Boris Johnson never goes down without a fight and halfway through his term he earlier this week employed the choice language of a rhythmic ancient mariner to say: “The headwinds are strong, but our engines are stronger…” –but he also knows these are not normal times and current headwinds are not generated by normal weather.
Across the Atlantic, US gas prices are also at an all-time high and inflation also at a 40-year high, with consumer price inflation at 8.3% in April and Treasury Secretary Janet Yellen, while admitting that she earlier “called it wrong” on inflation, also employed Johnsonian language on Thursday to say the US “is facing a slowdown, not a downturn…”
Britain is already planning for the 200th anniversary of the legal Abolition of Slavery in 2034, but freedom of the slaves was conditional on six years of giving the same slave labour to their former masters — free of chains and free of charge, until Indentureship allowed for replacement of the freed Africans by Indian labourers transported on the same slave ships.
Caribbean Community (CARICOM) nations’ collective call in 2013 for Reparations for Slavery and Native Genocide is approaching its 10th year and the call by these 14 former British and European colonies for Reparations for Slavery is one area Britain and PM Johnson will come face-to-face with, sooner than later.

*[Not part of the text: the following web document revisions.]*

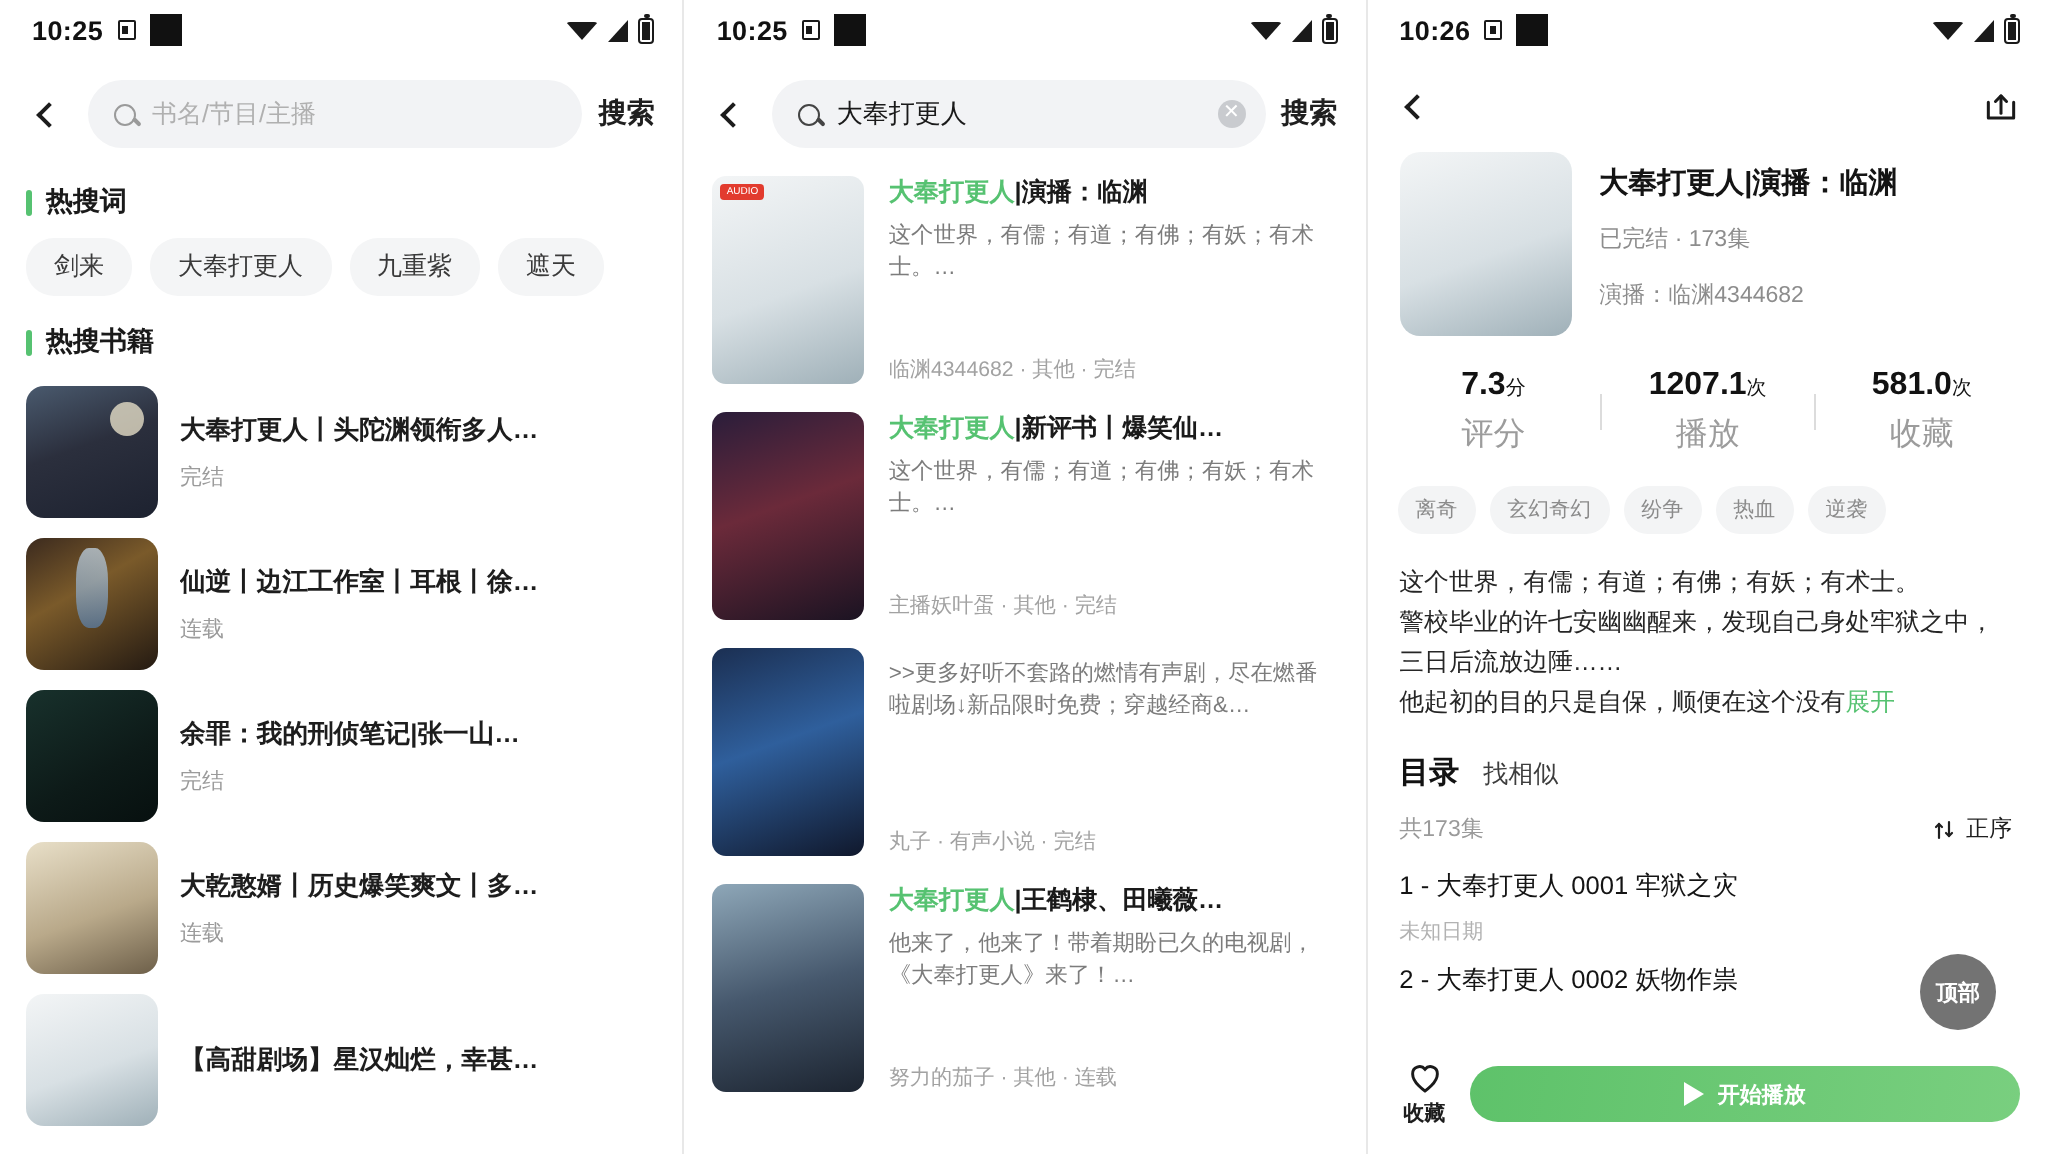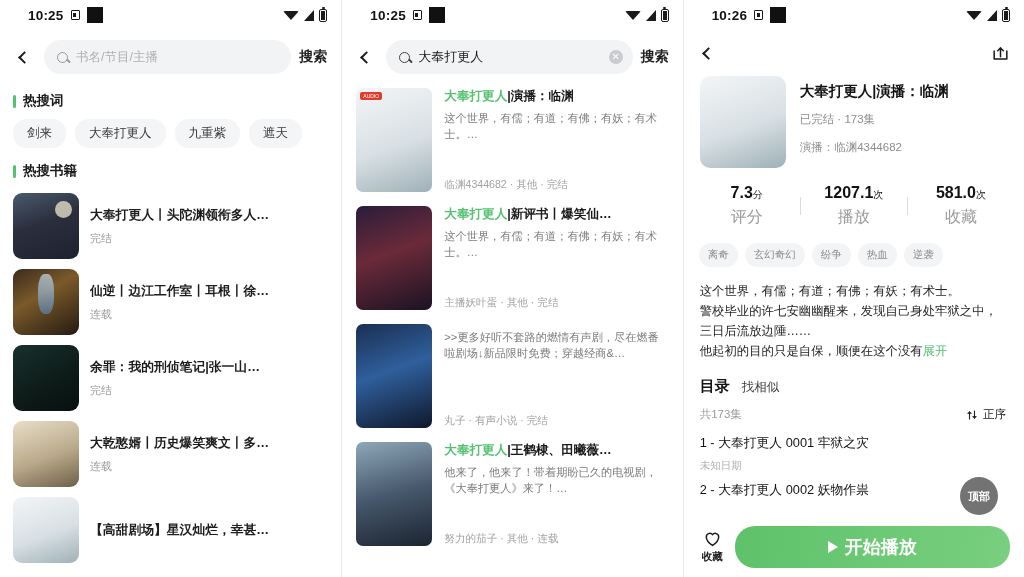--- a/index.html
+++ b/index.html
@@ -16,7 +16,7 @@
   
   .statusbar {
     height: 30px; display: flex; align-items: center;
-    padding: 0 14px 0 28px; justify-content: space-between;
+    padding: 0 14px 0 16px; justify-content: space-between;
   }
   .sb-left { display: flex; align-items: center; gap: 7px; }
   .sb-time { font-size: 13.5px; font-weight: 700; color: #111; letter-spacing: .2px; }

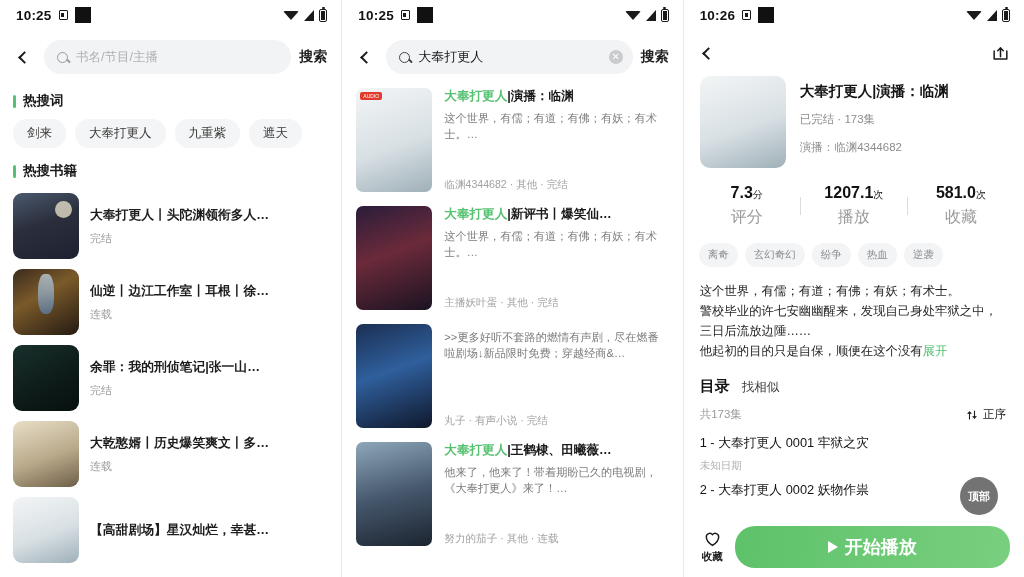--- a/index.html
+++ b/index.html
@@ -115,10 +115,10 @@
             display: flex; align-items: center; gap: 12px; padding: 0 14px 4px 18px; }
   .fav { display: flex; flex-direction: column; align-items: center; gap: 3px; flex: 0 0 auto; }
   .fav-l { font-size: 10.5px; color: #1d1d1d; font-weight: 600; }
-  .playbtn { flex: 1 1 auto; height: 42px; border-radius: 20px;
+  .playbtn { flex: 1 1 auto; height: 28px; border-radius: 20px;
              background: linear-gradient(100deg, #5ec26a 0%, #79cf7f 100%);
              display: flex; align-items: center; justify-content: center; gap: 7px;
-             color: #fff; font-size: 18px; font-weight: 700; }
+             color: #fff; font-size: 11px; font-weight: 700; }
   .ptri { width: 0; height: 0; border-left: 10px solid #fff; border-top: 6px solid transparent; border-bottom: 6px solid transparent; }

With no sign Queen Elizabeth plans to address the issue before departing the throne, a future King Charles will also get an earlier chance than expected to take the recent expressions of royal regret to next logical level of making the simple ‘full and formal apology’ still being requested 188 years after London outlawed the atrocious Slave Trade.
The least Britain can do in these new times is to start climbing-down from its traditional high-handed Mother Country approach and respond positively — and with all due respect — to the 14 sovereign Caribbean nations’ outstanding (eight-years-old) repeated requests for discussions with London and Brussels on repairing the continuing damage from TransAtlantic Slavery.
If Britain and Europe continue to refuse to respond in quicker time to the growing demands for compensation through reparations from CARICOM, Africa and India, the next stop in the ex-colonies’ determined legal pursuit of Reparatory Justice will undoubtedly be the International Criminal Court (ICC).